▶ Task item
All the data should come back exactly as it was given.
*** Begin section ***
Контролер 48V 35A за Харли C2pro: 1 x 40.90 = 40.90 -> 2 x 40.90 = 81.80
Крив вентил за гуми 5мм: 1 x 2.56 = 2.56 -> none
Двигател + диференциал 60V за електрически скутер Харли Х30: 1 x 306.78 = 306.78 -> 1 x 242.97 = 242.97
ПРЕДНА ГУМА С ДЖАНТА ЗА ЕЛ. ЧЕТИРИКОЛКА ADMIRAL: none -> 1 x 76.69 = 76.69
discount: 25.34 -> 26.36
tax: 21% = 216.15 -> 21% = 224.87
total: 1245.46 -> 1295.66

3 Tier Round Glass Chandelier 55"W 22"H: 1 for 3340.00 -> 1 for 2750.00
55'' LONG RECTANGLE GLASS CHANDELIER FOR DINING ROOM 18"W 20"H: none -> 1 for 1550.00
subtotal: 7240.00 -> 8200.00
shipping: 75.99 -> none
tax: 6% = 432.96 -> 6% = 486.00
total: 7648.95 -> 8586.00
*** End section ***
▶ Final answer
Контролер 48V 35A за Харли C2pro: 1 x 40.90 = 40.90 -> 2 x 40.90 = 81.80
Крив вентил за гуми 5мм: 1 x 2.56 = 2.56 -> none
Двигател + диференциал 60V за електрически скутер Харли Х30: 1 x 306.78 = 306.78 -> 1 x 242.97 = 242.97
ПРЕДНА ГУМА С ДЖАНТА ЗА ЕЛ. ЧЕТИРИКОЛКА ADMIRAL: none -> 1 x 76.69 = 76.69
discount: 25.34 -> 26.36
tax: 21% = 216.15 -> 21% = 224.87
total: 1245.46 -> 1295.66

3 Tier Round Glass Chandelier 55"W 22"H: 1 for 3340.00 -> 1 for 2750.00
55'' LONG RECTANGLE GLASS CHANDELIER FOR DINING ROOM 18"W 20"H: none -> 1 for 1550.00
subtotal: 7240.00 -> 8200.00
shipping: 75.99 -> none
tax: 6% = 432.96 -> 6% = 486.00
total: 7648.95 -> 8586.00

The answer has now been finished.